A Little About Me
I am entering my eighth year as the band director at Treasure Coast High School. During my tenure at TCHS I've had the pleasure of growing with my program. I love to learn, I think being an active learner helps me stay in touch with the learning process that my students are going through in my class. I was very excited to be a part of the Medici Project because I see it as a way to expand my toolbox as an educator, grow as a musician, and elevate my thinking skills so that I am a more global thinker as I make decisions about my students and the program I run. I love what I do as much as I love learning. For more information about the Titan Band, please visit www.treasurecoasthighschoolband.com.
My mission as an educator is to ensure that all students develop the skills necessary to become independent musicians in a supportive and structured environment; equipped with the thinking skills, work ethic, and leadership skills necessary to succeed in the 21st century global community.
I offer students a world class music education while instilling valuable life skills. Students who graduate from the program I teach are kind people who are lifelong consumers of music. I cultivate an environment that fosters the development of superior thinking skills that are used to create a community that reflects our values and purpose.
As a music educator, it is important to me to offer my students a comprehensive music education that includes the development of the following valuable life skills: a strong work ethic, personal integrity, and civic responsibility. As an educator, it is important for me to use the time that students spend in my program to lay a foundation for their future as kind adults who can be leaders in their communities, competent in their life’s work, and lifelong consumers of music. As a musician and educator I do not believe that my responsibilities end at the classroom door or after the final concert. By focusing on student social and emotional growth as much as personal musicianship, I am confident that the responsibility that I place at the feet of my students and the rigor that I maintain as a director lays fertile ground for the students I teach to be the adults with whom I want to share my planet.
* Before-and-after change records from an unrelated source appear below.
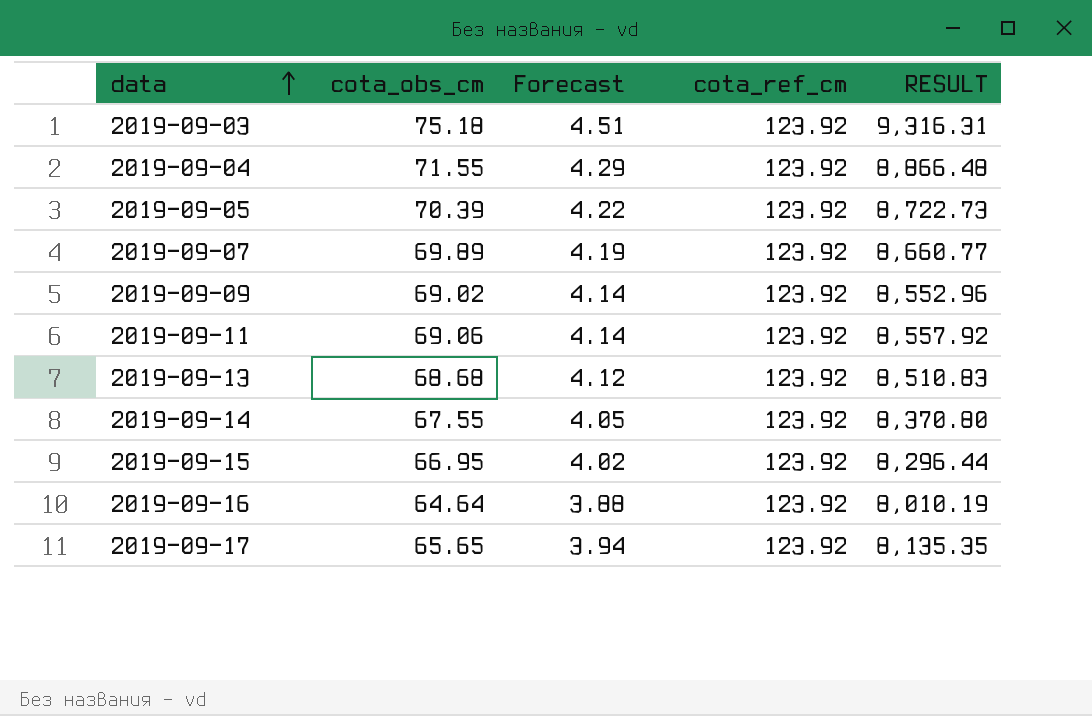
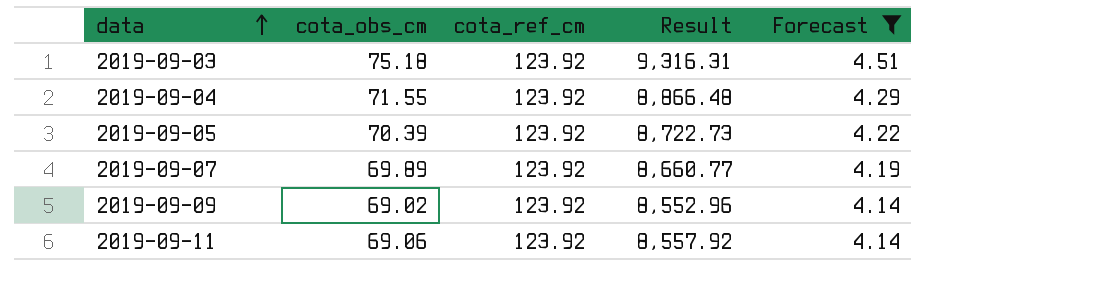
filter: none -> Forecast >= 4.14
column name: RESULT -> Result
column Forecast | position: 3 -> 5

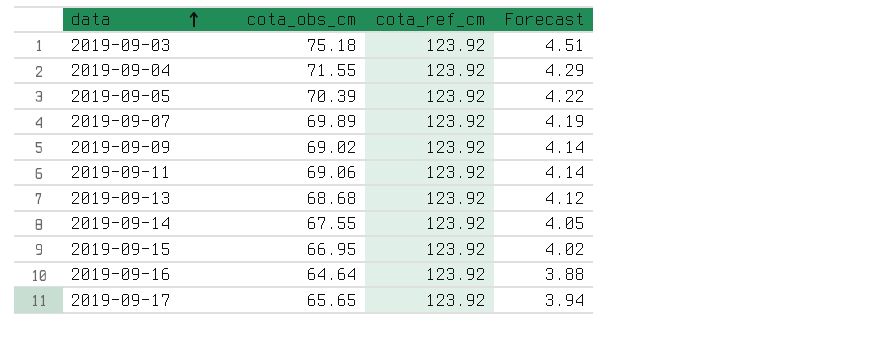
filter: Forecast >= 4.14 -> none
column Result | formula: [cota_obs_cm] * [cota_ref_cm] -> none

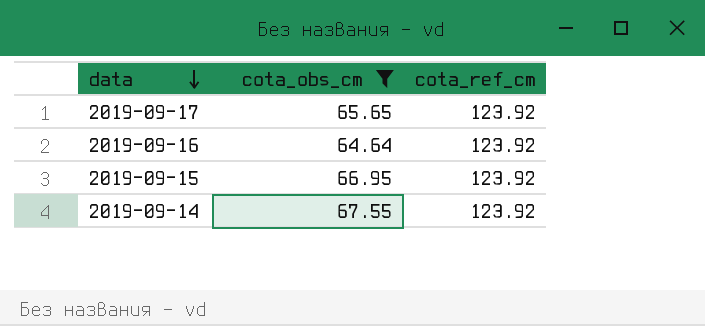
filter: none -> cota_obs_cm <= 67.55
row order: data ascending -> data descending
column Forecast | formula: [cota_obs_cm] * 0.06 -> none

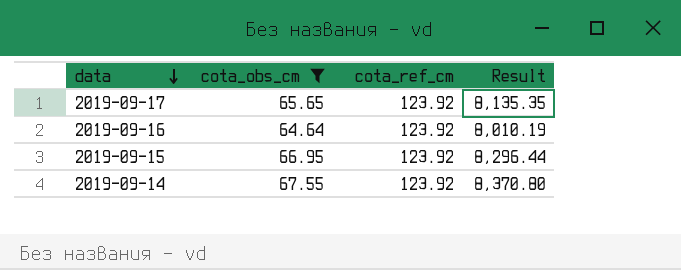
column Result | formula: none -> [cota_obs_cm] * [cota_ref_cm]

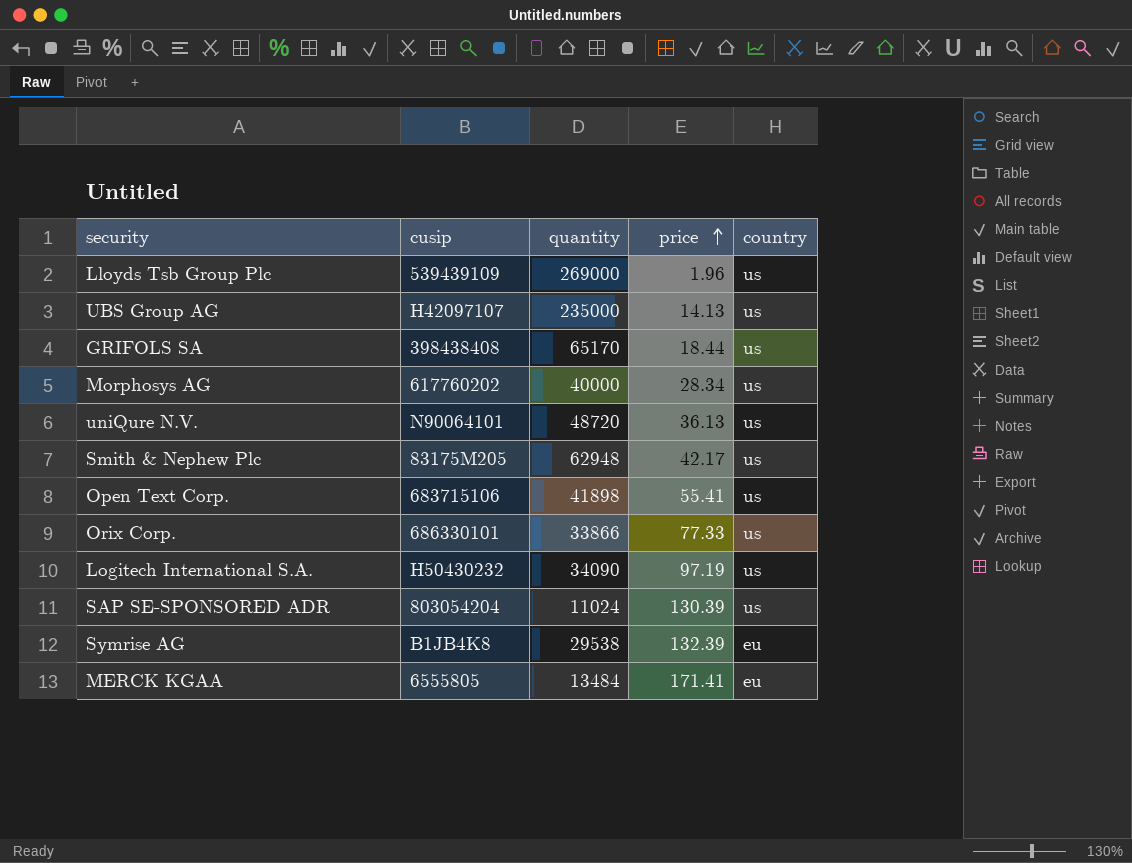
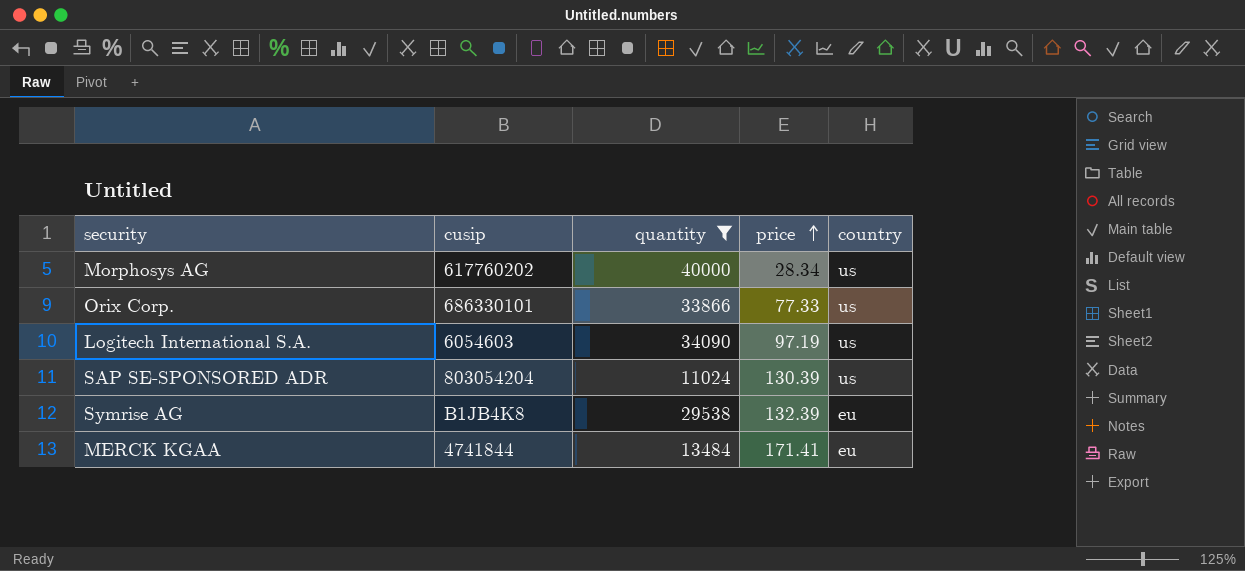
filter: none -> quantity <= 40000
Logitech International S.A. | cusip: H50430232 -> 6054603
MERCK KGAA | cusip: 6555805 -> 4741844

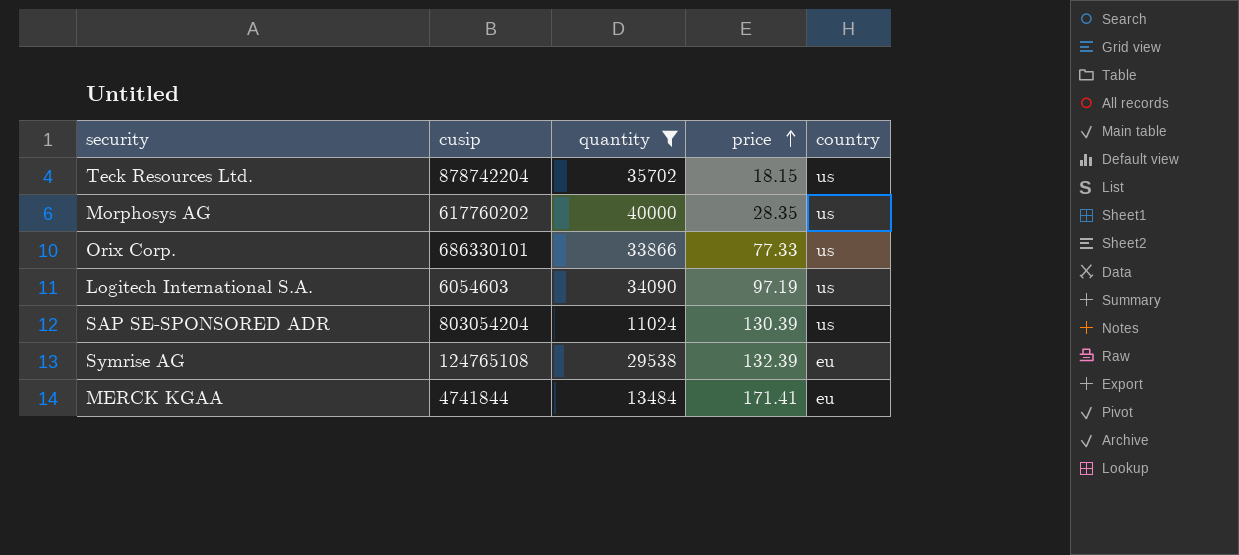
row Teck Resources Ltd.: none -> 878742204 | 35702 | 18.15 | us
Morphosys AG | price: 28.34 -> 28.35
Symrise AG | cusip: B1JB4K8 -> 124765108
It is important to me to offer my students a comprehensive music education because a comprehensive music education played a significant role in making me who I am. It is important for me to teach my students to be quality musicians because learning how to play music has many cognitive and social benefits Studies by neural scientists continue to show that learning how to play music helps stimulate brain development. I teach my students how to be successful at making music in an ensemble because it also teaches them how to function in a collaborative communal environment. I believe this is important because this is a skill that 21st century employers are seeking. I teach my students how to be independent musicians because it allows them an avenue to explore using the scientific method in a real world setting. This is important to me because the scientific method is best way for us to acquire information that we can make informed decisions with. I teach my students how to develop these skills by meeting them where they are and systematically moving them to where I want them to be. As a result of learning these skills my students develop their self-esteem, independence, and leadership skills. By teaching my students these how to be better learners and musicians, I am forced to continue to develop my skills as a professional educator.
Developing life skills that will serve students is a part of my role as a teacher because I value the life skills I learned in band. Teaching life skills is my responsibility because I believe that as an educator my obligation to the development of my students extends beyond the classroom. I teach my students life skills by structuring the band program to resemble the world they are going to live in. By being in the band program I teach, students have the opportunity to develop their leadership skills, an understanding of personal responsibility to a group, how to set and meet goals, and how to achieve excellence. The challenge to teaching these ideas is that they are contrary to societal norms and there is at times not much support in the school and home to reinforce these values
Life skills coupled with integrity and civic responsibility are important qualities in band members because these skills make band members better people. Better people make better musicians who in turn are able to make better music. By teaching students how to work with integrity and an understanding of their civic responsibility I am able to help my students learn essential skills needed to function in the 21st century global community. I value teamwork and quality as a musician and educator because that is what I have been taught and that has shaped my life. I facilitate growth in my students in this area by teaching them how to understand what quality work is, how to manage their time, how to have high standards, and how to put forth their best effort. Students benefit from this by learning transferrable skills and understanding what it takes to do at least one thing in life in a superior fashion.
As the director of a public school music program, the growth of my students as musicians falls squarely on my shoulders; however, administrators, teachers, and parents are also integral parts to the growth of the students and the band. It is important to grow the entire community that serves my students, including myself because students will rise to the expectations around them. I work to be the best music educator I can be by seeking out opportunities to learn from master teachers, bringing in clinicians so that I can observe them work with my students, attending symposiums and conducting clinics, and regularly seeking out professional development opportunities to grow as an educator and musician. I feel that mentorship is one of the most effective tools to develop individuals and I have sought out and found the most effective mentors I can for my personal and professional growth. I work with my colleagues informally to stay current on my understanding of kids and community.
I work to be the best music educator I can be because that is what was modeled to me as a student. By modeling a growth mindset to my students I reinforce with my actions the lessons I am trying to teach. In addition to creating opportunities for my students to learn how to be musicians, to develop their life skills and have civic responsibility, I am very aware that these must be modeled for students so that they can see that what they learn in my class is connected to the adult they are going to become.